In response, we might argue that the falsity of P6 is not a genuine possibility because P6 is a conceptual truth. Its antecedent, “knowing what it is like to learn,” refers to having experiential knowledge of learning—i.e., experiential knowledge with the activity of learning as its content. Experiential knowledge, by definition, is knowledge of having or going through an experience; so it requires actually going through an experience. Thus, experiential knowledge of learning requires having the experience of learning; and because learning is an activity in which something is learned, having the experience of learning is nothing more than having the experience of learning something. Moreover, this (genuine) experience of learning something has, quite obviously, learning something as its content. This means that having this experience requires the learning of something. Therefore, the consequent of P6 (“having learned something”) appears to conceptually follow from its antecedent (“knowing what it is like to learn”), which would make P6 a conceptual truth.
IV. Conclusion
This short paper attempts to demonstrate that atheism is true by deriving a contradiction from the assumption that God, an essentially omniscient being, exists. After presenting the argument, I examined possible objections to it and found none of them to be forceful. Thus, until strong argument to the contrary can be offered, I conclude that my argument is sound: not only does God not exist, but it is not even possible for him to exist.[7]
Notes
[1] Restricting God’s omniscience in this fashion might be problematic, but if so it would be no help to me since it does not vindicate P3. So I will not rehearse this kind of argument.
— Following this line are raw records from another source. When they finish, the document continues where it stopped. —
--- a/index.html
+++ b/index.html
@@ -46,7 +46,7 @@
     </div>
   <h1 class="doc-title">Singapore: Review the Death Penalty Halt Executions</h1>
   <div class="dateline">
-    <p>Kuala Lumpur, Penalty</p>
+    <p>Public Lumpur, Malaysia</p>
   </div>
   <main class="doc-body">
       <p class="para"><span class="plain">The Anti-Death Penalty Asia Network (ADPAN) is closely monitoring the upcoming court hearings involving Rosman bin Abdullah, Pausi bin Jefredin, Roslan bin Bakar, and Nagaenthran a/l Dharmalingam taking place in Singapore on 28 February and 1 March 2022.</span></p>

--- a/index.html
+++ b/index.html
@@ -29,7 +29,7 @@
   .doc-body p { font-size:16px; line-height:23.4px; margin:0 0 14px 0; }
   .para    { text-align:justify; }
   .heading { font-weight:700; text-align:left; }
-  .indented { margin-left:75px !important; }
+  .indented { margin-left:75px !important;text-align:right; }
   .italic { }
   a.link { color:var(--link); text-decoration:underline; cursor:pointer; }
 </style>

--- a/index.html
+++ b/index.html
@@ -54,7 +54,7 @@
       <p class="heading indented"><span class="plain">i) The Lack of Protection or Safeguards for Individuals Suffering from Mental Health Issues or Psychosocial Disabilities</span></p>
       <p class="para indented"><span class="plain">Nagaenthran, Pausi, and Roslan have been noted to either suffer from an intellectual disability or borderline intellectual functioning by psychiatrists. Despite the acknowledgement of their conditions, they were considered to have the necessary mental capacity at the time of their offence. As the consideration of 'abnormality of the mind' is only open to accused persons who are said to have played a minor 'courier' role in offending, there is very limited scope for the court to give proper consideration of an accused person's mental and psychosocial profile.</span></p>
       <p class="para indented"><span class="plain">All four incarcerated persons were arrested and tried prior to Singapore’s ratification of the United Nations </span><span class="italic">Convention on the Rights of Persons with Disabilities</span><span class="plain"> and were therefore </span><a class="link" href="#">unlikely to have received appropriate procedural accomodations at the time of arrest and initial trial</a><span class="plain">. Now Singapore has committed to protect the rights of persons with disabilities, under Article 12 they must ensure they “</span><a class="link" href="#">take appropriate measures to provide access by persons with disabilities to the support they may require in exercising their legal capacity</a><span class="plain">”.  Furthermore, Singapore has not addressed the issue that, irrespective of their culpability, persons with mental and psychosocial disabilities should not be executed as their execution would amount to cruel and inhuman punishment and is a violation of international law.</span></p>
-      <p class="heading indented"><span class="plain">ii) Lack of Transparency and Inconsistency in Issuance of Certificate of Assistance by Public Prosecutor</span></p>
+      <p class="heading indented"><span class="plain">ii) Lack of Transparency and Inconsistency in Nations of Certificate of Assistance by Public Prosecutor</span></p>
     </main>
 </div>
[2] It should be noted here that knowing what it is like to be an atheist is certainly something that God cannot know, which could provide another argument (bordering on the comical) for God’s nonexistence based on the impossibility of omniscience.
[3] Vrinda Dalmiya and Linda Alcoff, “Are ‘Old Wives’ Tales’ Justified?” in Feminist Epistemologies ed. Linda Alcoff and Elizabeth Potter (New York, NY: Routledge, 2003), p. 239.
[4] Dalmiya and Alcoff aptly call the unjustified dismissal of nonpropositional knowledge as genuine knowledge “epistemic discrimination.”
[5] Patrick Grim, “Impossibility Arguments” in The Cambridge Companion to Atheism ed. Michael Martin (New York, NY: Cambridge University Press, 2007), pp. 207-208
[6] Michael Martin, Atheism: A Philosophical Justification (Philadelphia, PA: Temple University Press, 1990), p. 289.
[7] I would like to thank an anonymous reviewer for helpful comments on this paper.